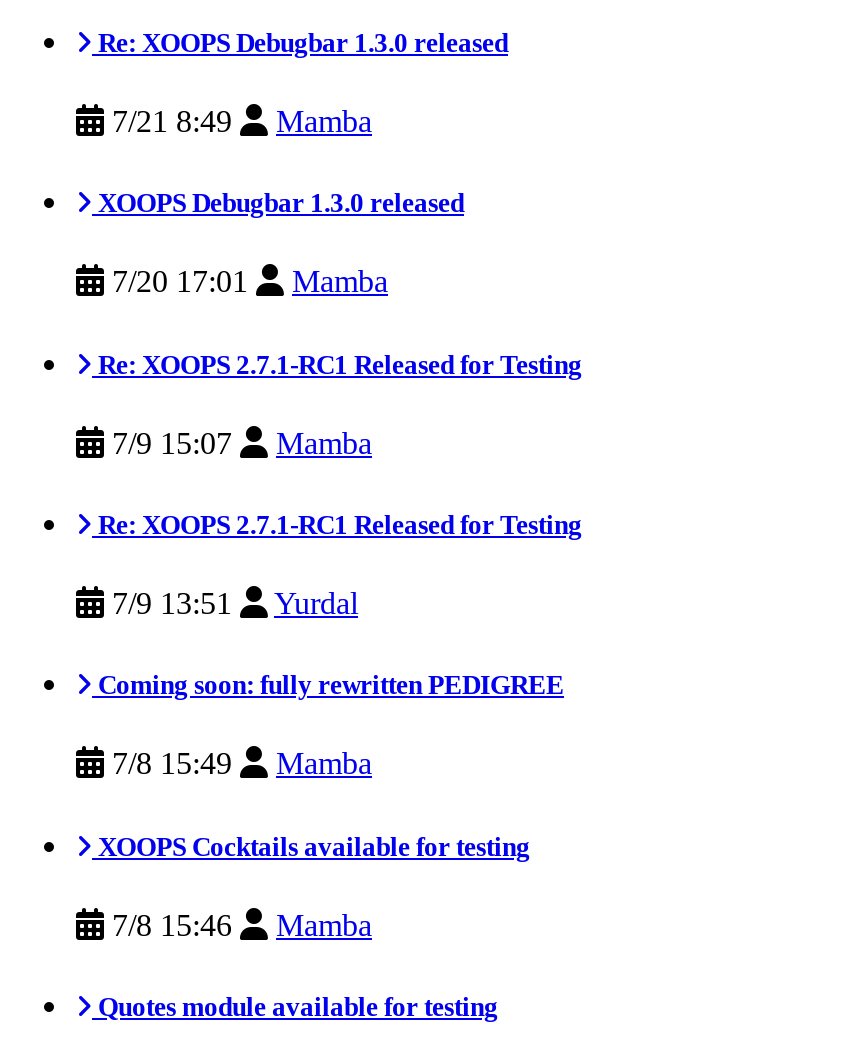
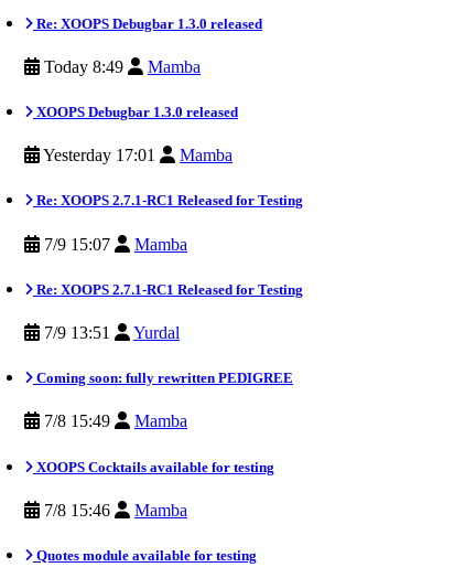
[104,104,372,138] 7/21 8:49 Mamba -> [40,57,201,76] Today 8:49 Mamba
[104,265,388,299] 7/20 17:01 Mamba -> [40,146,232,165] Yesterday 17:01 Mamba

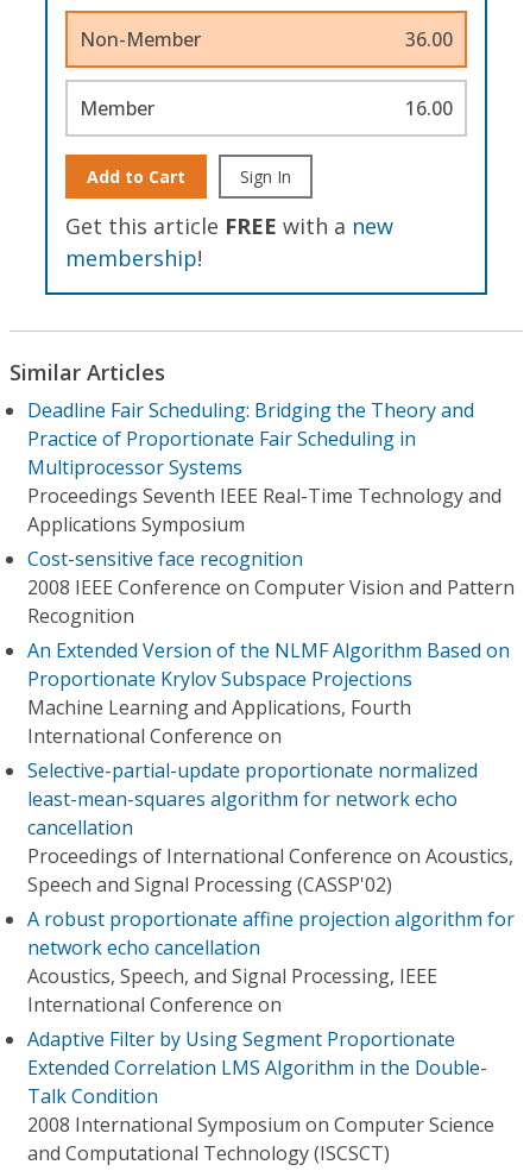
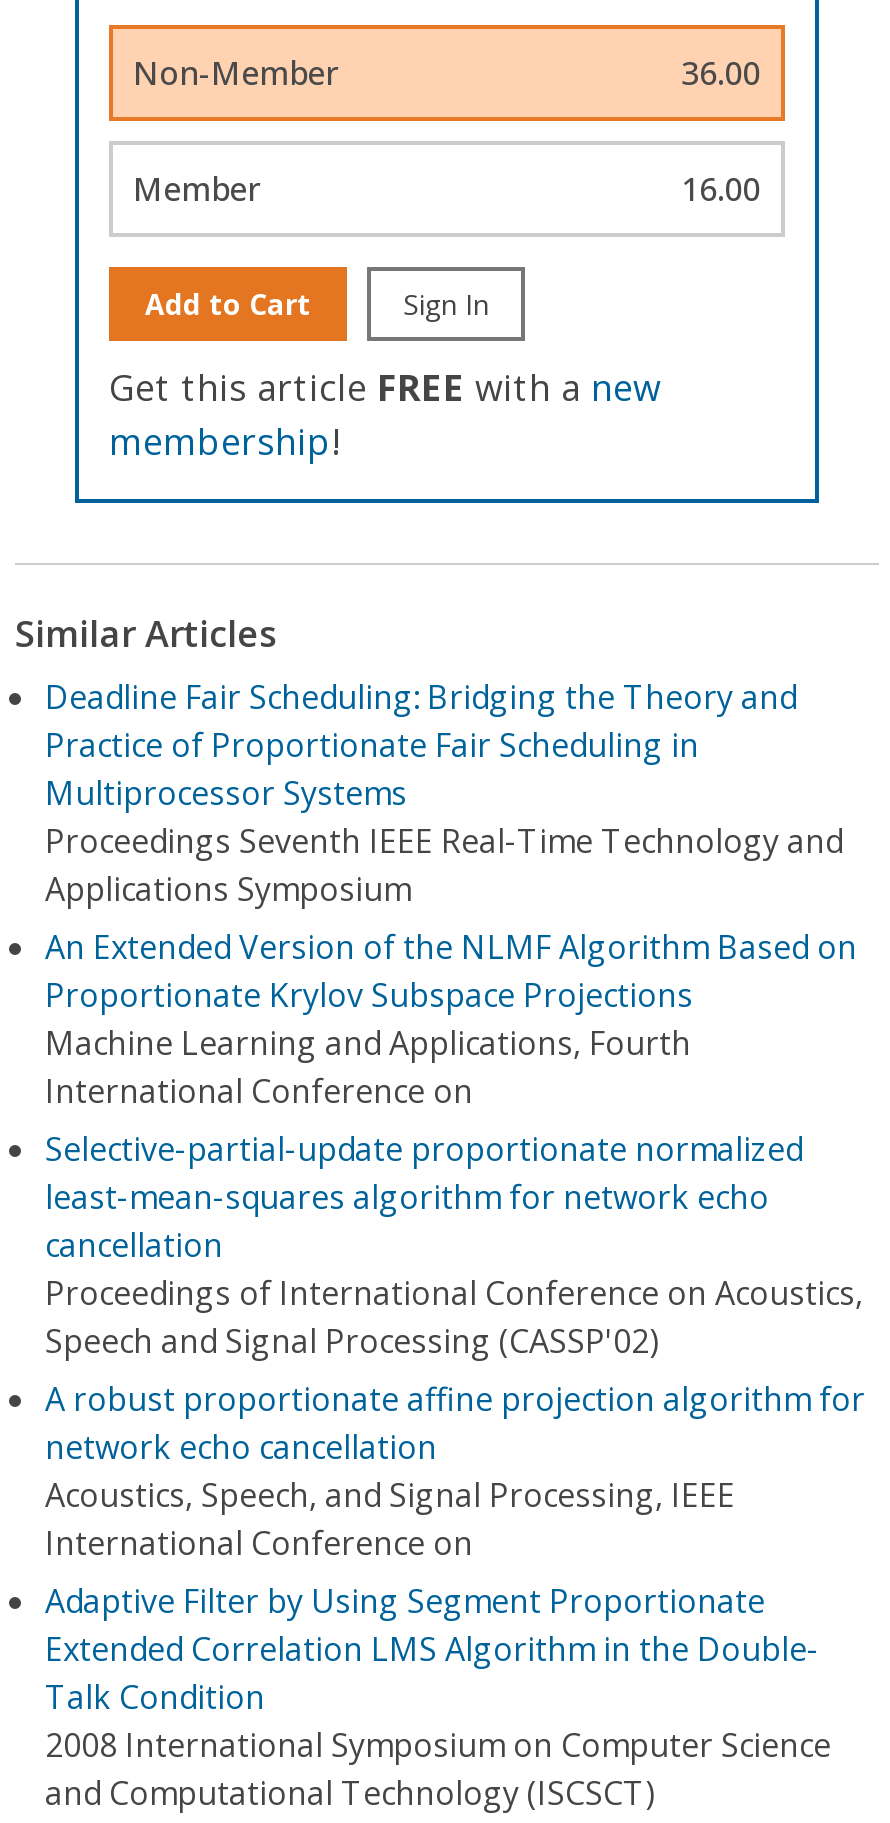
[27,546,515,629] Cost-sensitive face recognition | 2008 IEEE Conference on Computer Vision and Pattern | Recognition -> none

==

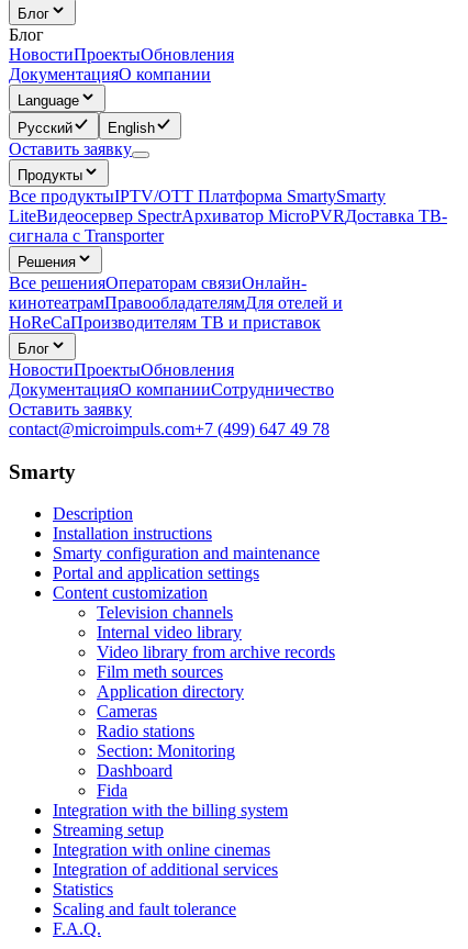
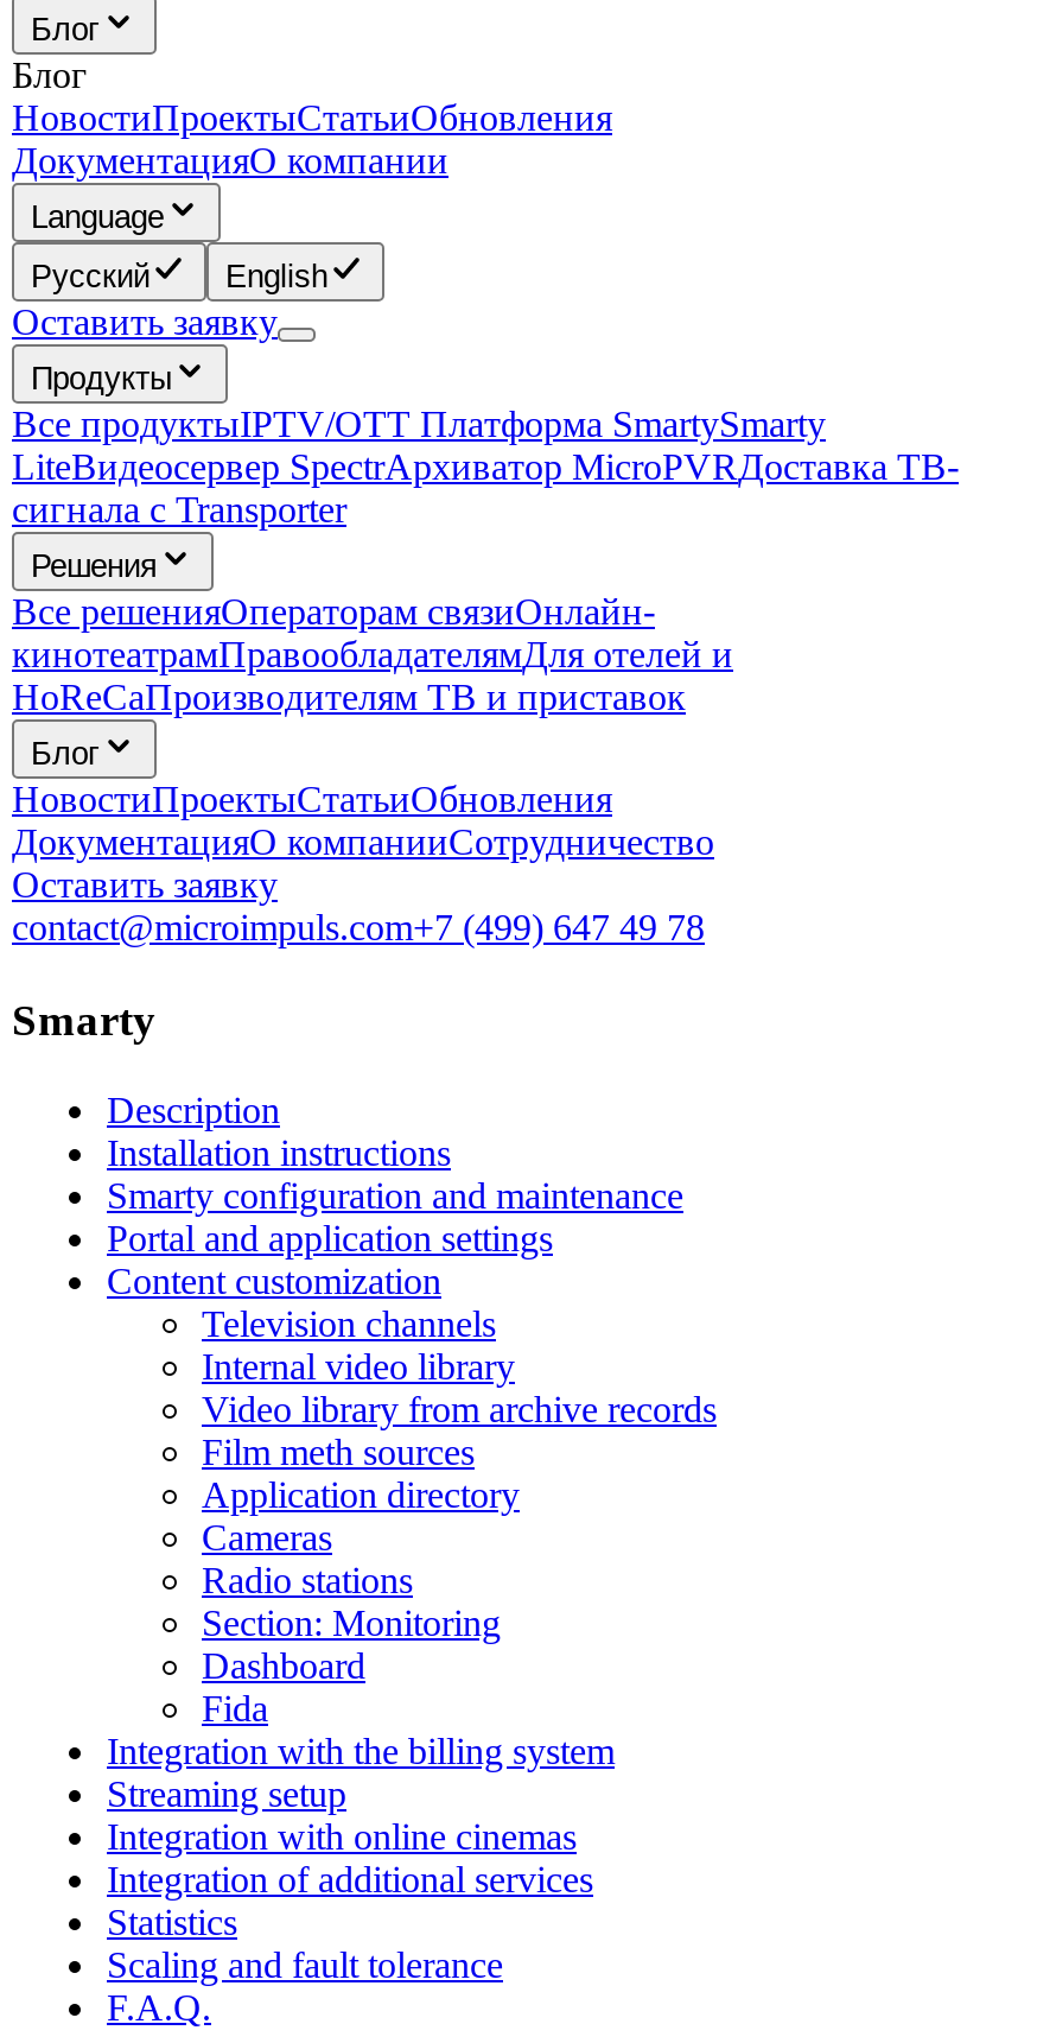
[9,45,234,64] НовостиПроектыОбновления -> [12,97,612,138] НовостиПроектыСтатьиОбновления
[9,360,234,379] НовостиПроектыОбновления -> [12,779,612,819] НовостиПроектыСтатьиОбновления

» **PROBLEM STATEMENT**: Each line in the entries above that includes the string "НовостиПроектыОбновления" should be extracted.

» **RESPONSE BELOW**:
[9,45,234,64] НовостиПроектыОбновления -> [12,97,612,138] НовостиПроектыСтатьиОбновления
[9,360,234,379] НовостиПроектыОбновления -> [12,779,612,819] НовостиПроектыСтатьиОбновления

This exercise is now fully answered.